Van’a 21 yılda 96 milyar liralık kamu yatırımını yaptıklarını belirten Erdoğan, “Şimdi bunu katlayarak arttıracağız. Tüm bu hizmet ve eserlerin devam etmesi için hazır mısınız? Van 14 Mayıs’ta tercihimizi doğrudan yana yapıyor muyuz? Sandıkları patlatıyor muyuz? Biz Van’ı Allah için sevdiğimiz, Vanlılara gönülden aşık olduğumuz için önümüze çıkartılan hiçbir engele itibar etmedik. Sadece işimize baktık” dedi.

“Aile yapımızı güçlendirmenin siyasetini yapıyoruz”

Her fırsatta Van’a geldiklerini ve eli boş gelmediklerini dile getiren Erdoğan, şöyle devam etti:
“Eserlerimizle, hizmetlerimizle, yüreğimizdeki muhabbetlerle heybemizdeki projelerle geldik. Ya bir de onlara sorun. Siz ne getirdiğiniz diye CHP’sine HDP’sine sorun. Hiçbir şey getirdikleri yok. Hiçbir zaman da getirecekleri yok, bunu bilin. Biz birileri gibi köken ve mezhep ayrımcılığı değil, eser ve hizmet siyaseti yapıyoruz. Çünkü biz birileri gibi evlatlarımızı PKK, FETÖ terör örgütlerine, LGBT denilen sapkınlara teslim etmenin hesabını değil, aile yapımızı güçlendirmenin siyasetini yapıyoruz. CHP, İYİ Parti ve HDP, LGBT’ci mi? O yanlarında da yavrucuklar var. Onlar biz LGBT’ci değiliz diyorlar mı? Fakat AK Parti’nin kitabında, MHP’de ve Cumhur İttifakı'nda asla böyle bir şey yok. Çünkü biz ailenin kutsiyetine inanıyoruz. Ailelerimize leke sürülmesine asla kabul etmiyoruz. Biz bunların mücadelesini verirken, bölücü örgütün güdümündeki partinin mensupları da onların Cumhurbaşkanı yapmak için uğraştıkları kişi de ne yapıyordu biliyor musunuz? Attığımız her işi engellemeye çalışıyordu. Başladığımız her projeyi durdurmak için çırpınıyorlardı” dedi.

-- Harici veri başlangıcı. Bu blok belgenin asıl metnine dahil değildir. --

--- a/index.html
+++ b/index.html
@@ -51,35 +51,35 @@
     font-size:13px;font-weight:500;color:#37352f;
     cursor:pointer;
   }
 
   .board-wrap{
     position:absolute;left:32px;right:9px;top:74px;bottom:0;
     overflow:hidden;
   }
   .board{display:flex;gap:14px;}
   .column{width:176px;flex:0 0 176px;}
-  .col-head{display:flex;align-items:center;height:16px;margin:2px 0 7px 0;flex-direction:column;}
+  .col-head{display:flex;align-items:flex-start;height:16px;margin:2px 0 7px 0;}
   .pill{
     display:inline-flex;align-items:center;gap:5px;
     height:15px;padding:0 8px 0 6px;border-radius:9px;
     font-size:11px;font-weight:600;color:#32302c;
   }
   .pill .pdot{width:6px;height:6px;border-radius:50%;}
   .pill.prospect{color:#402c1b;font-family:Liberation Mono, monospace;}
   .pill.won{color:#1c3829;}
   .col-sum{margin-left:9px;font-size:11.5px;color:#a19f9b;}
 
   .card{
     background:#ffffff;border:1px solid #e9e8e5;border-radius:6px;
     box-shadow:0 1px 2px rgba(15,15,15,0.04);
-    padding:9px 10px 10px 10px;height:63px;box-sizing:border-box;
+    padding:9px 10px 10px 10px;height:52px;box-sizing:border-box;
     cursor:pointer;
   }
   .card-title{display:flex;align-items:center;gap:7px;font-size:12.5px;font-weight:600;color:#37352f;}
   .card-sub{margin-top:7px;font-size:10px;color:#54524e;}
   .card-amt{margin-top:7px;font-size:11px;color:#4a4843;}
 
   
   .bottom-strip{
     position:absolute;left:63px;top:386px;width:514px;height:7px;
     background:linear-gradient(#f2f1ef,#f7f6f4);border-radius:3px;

“Biz iktidarda olduğumuz sürece adalet yerini bulacaktır”

“İsterseniz şimdi karşımızda kurulan 6-7-9-11’li masanın gerçek yüzünü izleyelim” diyerek video izleten Erdoğan, bu esnada ‘İstanbul’da, Ankara’da, İzmir’de işçileri kapıya koydular. Yalan üstüne yalan. Selo benim 51 Kürt kardeşimin ölümüne neden oldu. Şimdi ne diyor Bay Bay Kemal, ‘gelince onu çıkartacağız’ diyor. Bu iş Türk-Kürt meselesi değil, Alevi-Sünni meselesi değil, insanlık meselesidir. Biz iktidarda olduğumuz sürece adalet yerini bulacaktır. Biz iktidarda olduğumuz sürece 51 Kürt kardeşimin canına kıyanlara biz cezaevinden çık demeyiz. Hepsi hesabını ödeyecek. İşte masa bu, masanın etrafındakilerin çapı, söylemi bu. Gerçi bu masa siyasetin en meşru hakkı olan işbirliği masası, müzakere masası olmaktan çoktan çıktı. Bu Bay Bay Kemal, az önce izlediniz, Savaş Ay sağ olsa da onun bu yaptıklarını, SSK başında olduğu zamanı anlatı. Şimdi hastanelerimiz nasıl, görüyorsunuz pırıl pırıl. Şehir hastanelerimiz öyle, şimdi buraya bir hastane daha geliyor” diye konuştu.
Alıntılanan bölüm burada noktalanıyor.